What are the responsibilities and job description for the Senior Salesforce AI, Data Cloud & Analytics Architect position at Envision Technology Solutions?
Job Title: Senior Salesforce AI, Data Cloud & Analytics Architect
Location: Coral Springs, Florida OR Alpharetta, GA OR Berkeley Heights, New Jersey OR Frisco, Texas OR Brookfield, Wisconsin
Role Summary
We are seeking a Senior Salesforce AI, Data Cloud & Analytics Architect to serve as a hands-on enterprise Subject Matter Expert (SME) for Salesforce Agentforce, Data Cloud (Data 360), and Tableau Next. This role partners closely with Solution Architects, Sales, Service, Marketing, Data Platform, Security, and Business teams to design and deliver AI-powered, data-driven capabilities across the Salesforce ecosystem.
This individual is a hands-on technical and strategic contributor responsible for defining platform architecture, agent design patterns, data model strategy, semantic layer standards, integration approaches, governance practices, and analytics enablement for enterprise customer intelligence and AI-driven business processes.
Scope, Accountability & Impact (Senior Level)
Typically 10 years of experience in enterprise application architecture, CRM platforms, data platforms, analytics, AI-enabled solutions, or related technology domains.
5 years of Salesforce architecture experience supporting enterprise-scale Sales, Service, Marketing, Data Cloud, analytics, or platform implementation initiatives.
Serves as the primary SME for Agentforce, Data Cloud (Data 360), and Tableau Next architecture, implementation patterns, governance, and adoption strategy.
Defines reusable architecture standards, reference designs, platform guardrails, and technical roadmaps for Salesforce AI, data, and analytics capabilities.
Identifies and escalates platform, security, data quality, compliance, integration, scalability, and operational risks to Solution Architects, platform leadership, and enterprise architecture teams.
Influences enterprise strategy related to AI adoption, customer intelligence, data activation, analytics modernization, and Salesforce platform consolidation.
Required Qualifications
Direct hands-on experience with Salesforce Agentforce, Einstein AI, Salesforce AI capabilities, or enterprise AI-enabled platform solutions.
Direct hands-on experience with Salesforce Data Cloud / Data 360, including data modeling, ingestion, identity resolution, segmentation, activation, or governance.
Experience with Tableau Next, Tableau, or equivalent enterprise analytics and semantic modeling platforms.
Strong Salesforce platform architecture experience across Sales Cloud, Service Cloud, Platform, integrations, security model, metadata, automation, and data architecture.
Experience designing customer 360 solutions, semantic data models, governed data products, and enterprise reporting or analytics frameworks.
Strong understanding of APIs, event-driven architecture, data integration patterns, middleware, cloud platforms, and enterprise data platforms such as Snowflake.
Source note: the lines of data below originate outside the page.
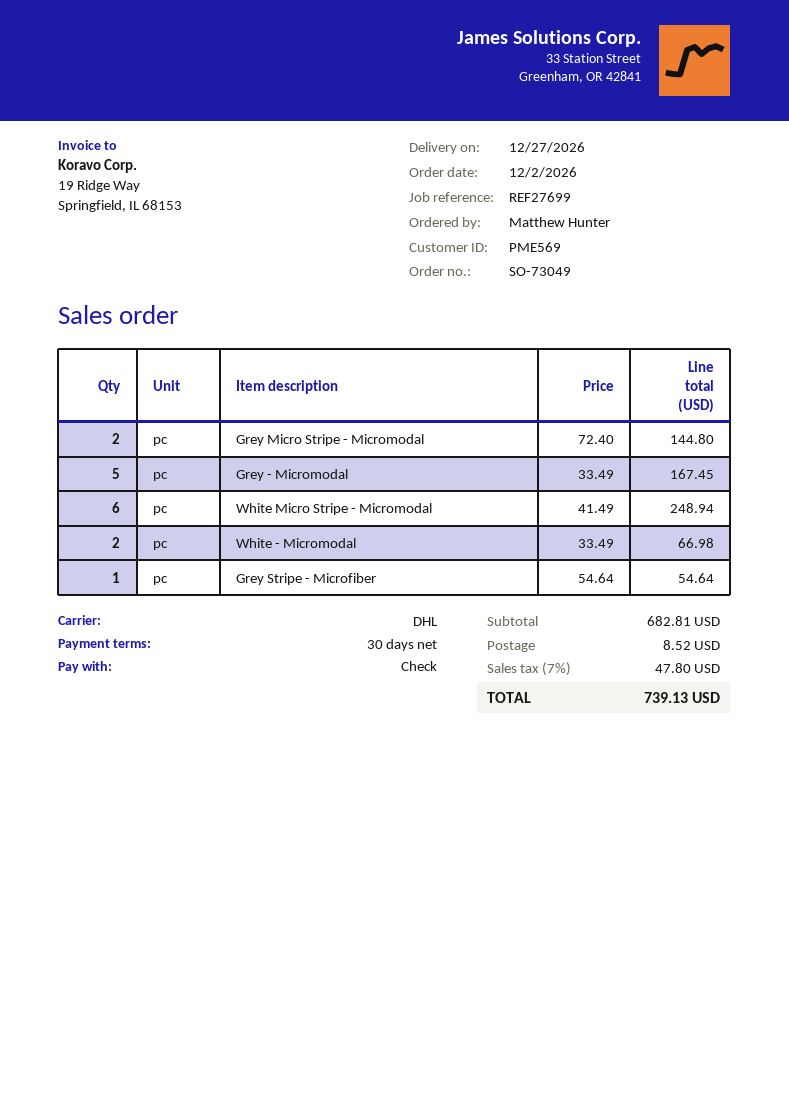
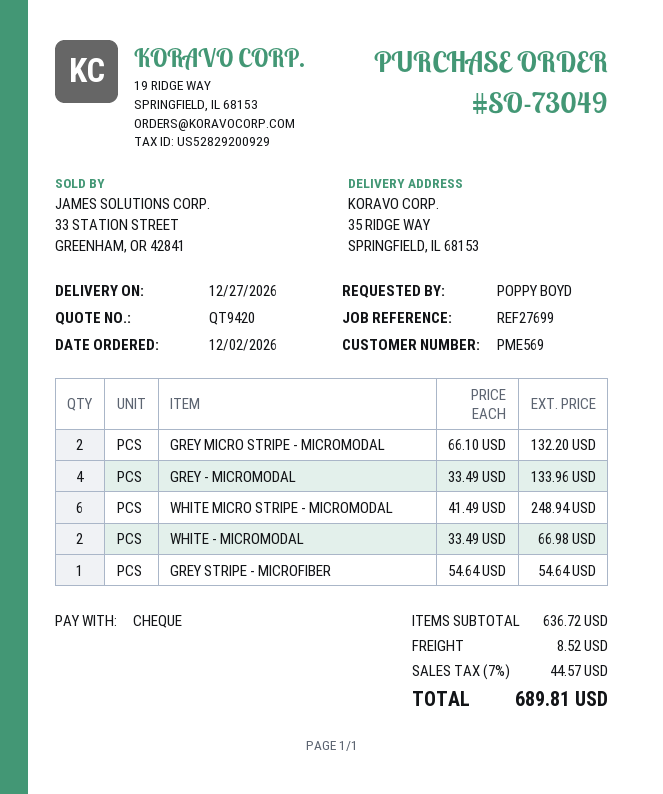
ordered by: Matthew Hunter -> POPPY BOYD
Grey Micro Stripe - Micromodal: 2 x 72.40 = 144.80 -> 2 x 66.10 = 132.20
Grey - Micromodal: 5 x 33.49 = 167.45 -> 4 x 33.49 = 133.96
subtotal: 682.81 -> 636.72
tax: 7% = 47.80 -> 7% = 44.57
total: 739.13 -> 689.81

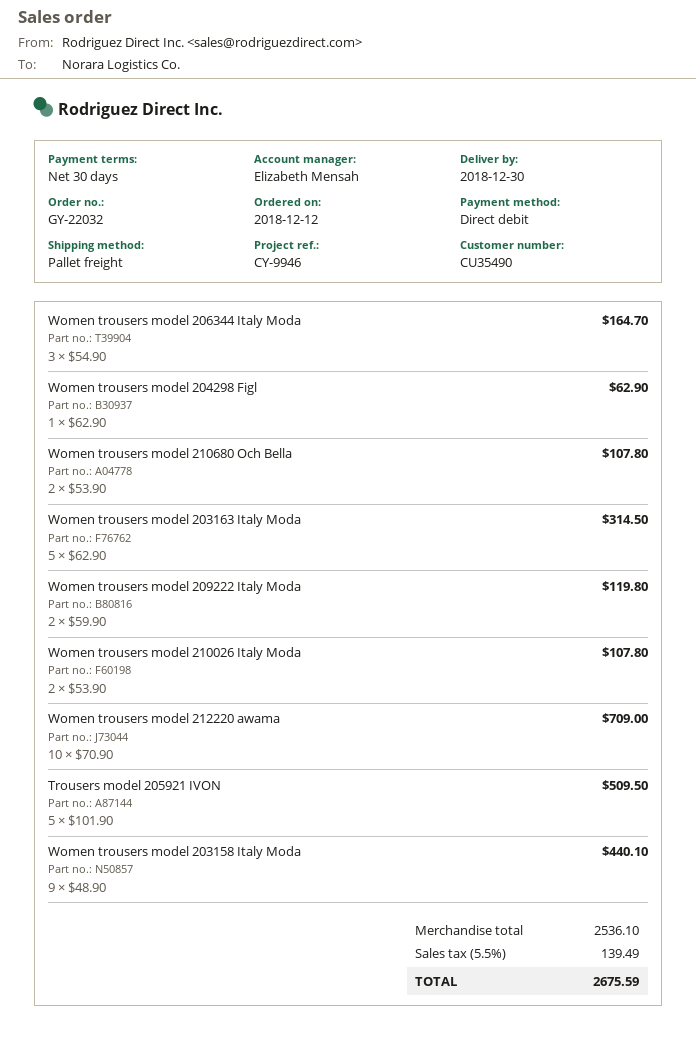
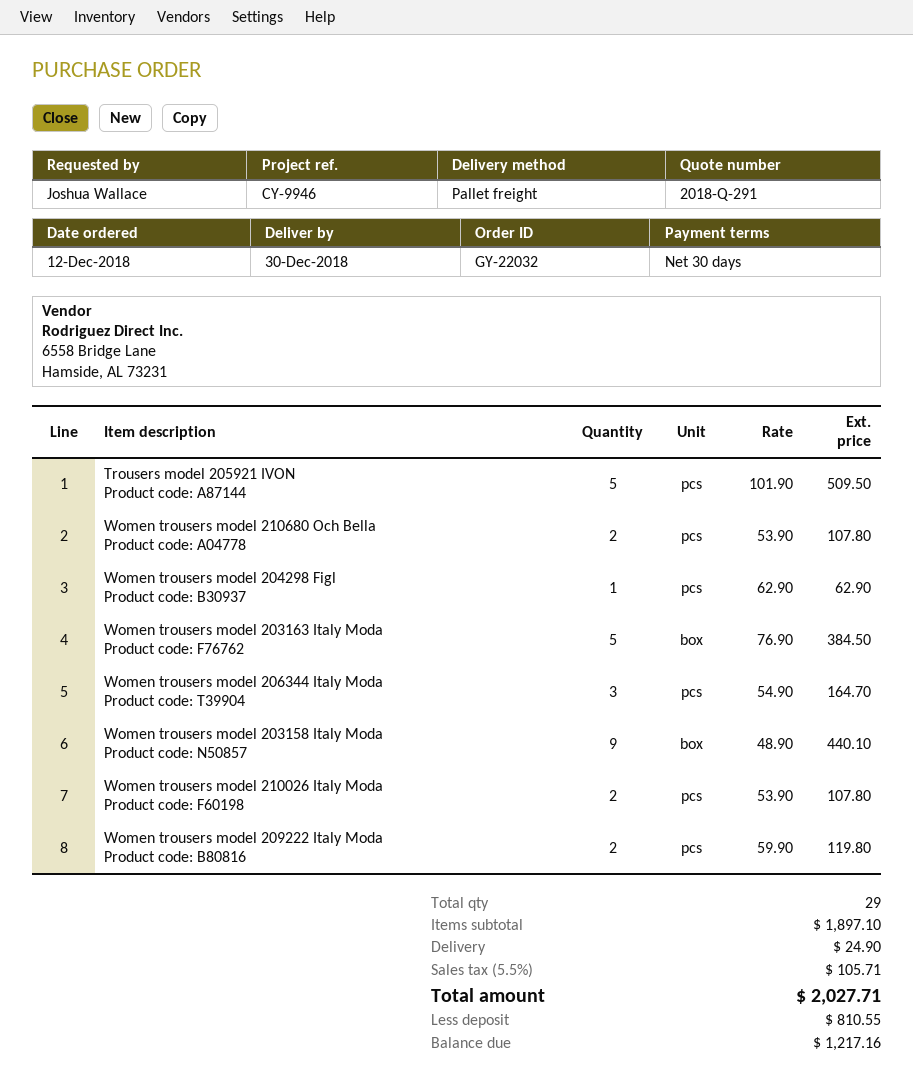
Women trousers model 203163 Italy Moda: 5 x 62.90 = 314.50 -> 5 x 76.90 = 384.50
Women trousers model 212220 awama: 10 x 70.90 = 709.00 -> none
subtotal: 2536.10 -> 1897.10
shipping: none -> 24.90
tax: 5.5% = 139.49 -> 5.5% = 105.71
total: 2675.59 -> 2027.71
Experience defining architecture standards, solution designs, technical roadmaps, governance models, and implementation patterns for enterprise platforms.
Strong knowledge of data governance, privacy, compliance, access controls, auditability, and security expectations in regulated enterprise environments.
Excellent executive communication, stakeholder management, technical translation, documentation, and cross-functional leadership skills.
Preferred / Strong Plus Qualifications
Salesforce Certified Technical Architect (CTA) or Salesforce Architect-level certifications.
Salesforce Data Cloud Consultant Certification.
Salesforce AI Specialist, AI Associate, or related Salesforce AI certifications.
Tableau certifications or hands-on experience delivering enterprise Tableau analytics solutions.
Experience with Snowflake, Snowflake Cortex, semantic layers, AI/ML platforms, or enterprise data lakehouse / medallion architecture patterns.
Experience integrating Salesforce with Snowflake, AWS, Azure, Google Cloud, middleware, API gateways, or enterprise data platforms.
Experience leading enterprise AI governance, Responsible AI adoption, platform modernization, or customer intelligence initiatives.
Experience within financial services, payments, fintech, or other highly regulated industries.
Experience working in Agile delivery models with product owners, architects, engineering teams, QA, security, and operations teams.